Such a scenario poses a challenge for the delegators of the Cosmos Hub. Transaction fee and other fees paid by zone users appear as interest for the users of the Cosmos Hub on their atom holdings. In a multi-zone future, this interest would consist of lots of different tokens complicating the tax statements of the delegators of the Cosmos Hub. In addition, delegators of the Cosmos Hub will need to bear responsibility of liquidating lots of different tokens received as transaction fees. Small delegators are badly impacted. Someone that has delegated 100 atoms to Chorus might need to liquidate $0.10 worth of neutrons, $0.50 worth of Regen, $2 worth of wrapped bitcoin and so on in a typical month. If they do not liquidate received transaction fees, they must pay capital gains taxes, or deduct capital gain losses, when token price values fluctuate in the future. Clearly, this complexity is undesirable.
Validators of the Cosmos Hub are also impacted by this issue because they will make their commission fees in such a basket of zone tokens. However, validators are better equipped to deal with revenues in multiple tokens as a consequence of their normal business. Nonetheless, they would prefer if all of the revenues from a particular network were made in a single token rather than a basket of tokens for the purposes of accounting simplicity.
Ergo, for both of these constituencies, it would be preferable to receive rewards in the form of atom interest only. Babelfish seeks to translate the totality of transaction fee revenue made by the Hub into atoms, and distribute these atoms to the delegators of the cosmos hub as interest. One can imagine Babelfish as solving the same need serviced by payment processor forms such as Visa and Mastercard. Any merchant prefers to receive all of their payments in a single currency of choice, such as USD. But they also want to enable their customers to pay in a wide range of currencies. The role of the payment processor is to translate an incoming diverse basket of currencies into a single destination currency for the merchant. Replace the role of the merchant by the delegators of the Cosmos Hub, and the role of the customer by the users of the zones to create a perfect analogy between these two scenarios.
The key idea is that the Cosmos Hub should have the ability to aggregate transaction fees across periods of time (defined as a certain number of blocks) and be able to auction off the collected transaction fees (the fee pool) in a batch. Once the transaction fees are auctioned off in a batch in exchange for atoms, atom amounts are distributed to the validator and the delegator set of the Cosmos Hub via atom inflation.
The aggregation of transaction fees happens in two different ways:
This section walks through the general design of the component by considering the case of cBTC, the Bitcoin derivative issued by the Bitcoin Peg Zone. The overall design works the same way for other frequent payment tokens. The Hub could run auctions, for the collected cBTC, every 100k blocks (roughly one week). The Hub blockchain is divided into epochs of 100k blocks, with each epoch hosting its corresponding auction for cBTC.

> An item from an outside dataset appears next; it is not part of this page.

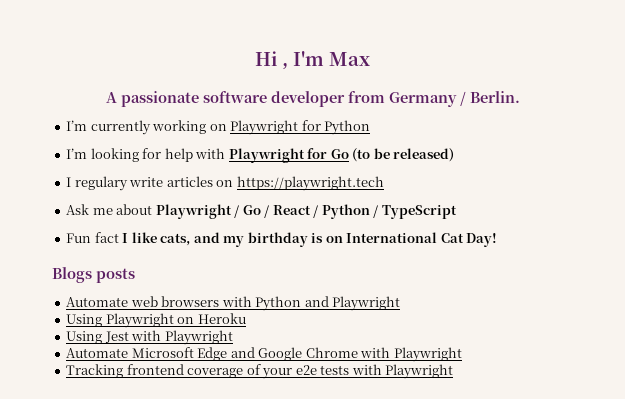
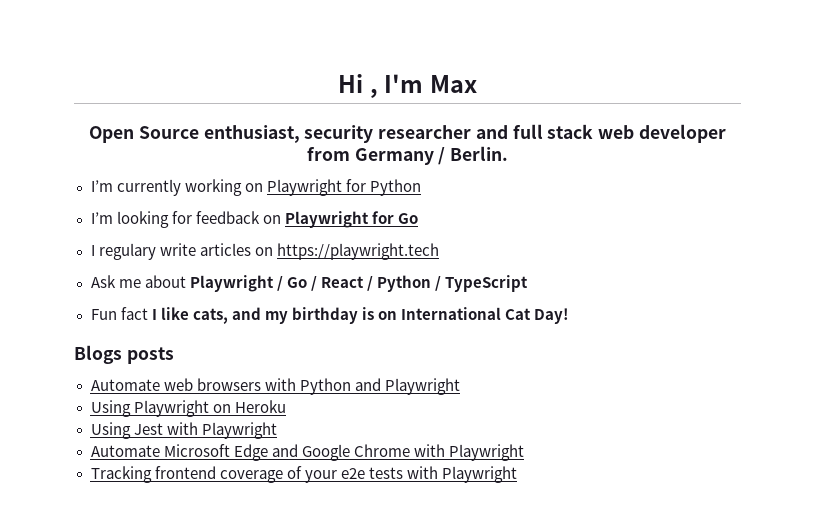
[105,91,267,107] A passionate software -> [89,124,635,143] Open Source enthusiast, security researcher and full stack web
[164,148,226,162] help with -> [195,211,281,224] feedback on
[352,148,455,162] (to be released) -> (418, 218) none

During each auction epoch, the amount of cBTC contributed to the auction pool by the individual validators is tracked. For example, the auction epoch between block 500k and 600k could have collected 1 cBTC as transaction fees (this cBTC is what shall be auctioned off). These individual contributions will be used as weights in the redistribution of atom rewards once the cBTC auction is complete.
The auction mechanism is implemented as a first price open bid auction. Bidders are required to bid the amount of atoms they are willing to exchange for the individual token transaction fee pool. In order to create a bid, the equivalent number of atoms must be escrowed by the bidder to the protocol. The protocol only requires the escrow of the current highest bidder’s purchase price (in atoms), and frees up a bidder’s escrowed atoms when a higher bid appears. Auctions can run for a suitable length of time, such as 15k blocks (1 day). The auction is cleared by accepting the highest bid for the transaction fee pool. Proceeds from the auction are distributed to the validators and their delegator sets, in proportion to the weights described in the previous paragraph. This mechanism is designed to create perfect fairness for all of the validators - they receive an amount from the auction which corresponds exactly to the amount of transaction fees they contributed to the protocol, in the particular token being auctioned off.
In case a particular auction for an epoch fails due to lack of bids, the transaction fee pool is forwarded to the next auction for that particular token. The most common reason for failure of a particular auction could be the paucity of rewards in a particular epoch. This mechanism ensures that the pool will grow to a larger size in the next auction epoch, and have a greater chance of success. In the matter of a few periods, auction success probability therefore approaches 100%.
It is important to note that this mechanism preserves the ability for the individual validators to set their own transaction fee acceptance levels. Some validators might choose to only process transactions paying greater than 0.001 cBTC, and others might be fine with transaction fees containing 0.00001 cBTC. The design also leaves open the possibility for the governance of the Cosmos Hub to impose some kind of minimal transaction fee floor for a particular payment token. Such transaction fee floors could be more economically efficient for the Cosmos Hub in extracting transaction fees from its users; compared to giving full freedom to its validator set to decide on transaction fee levels. However, such designs based on economic efficiency considerations are out of the scope of the Chorus Hackatom entry.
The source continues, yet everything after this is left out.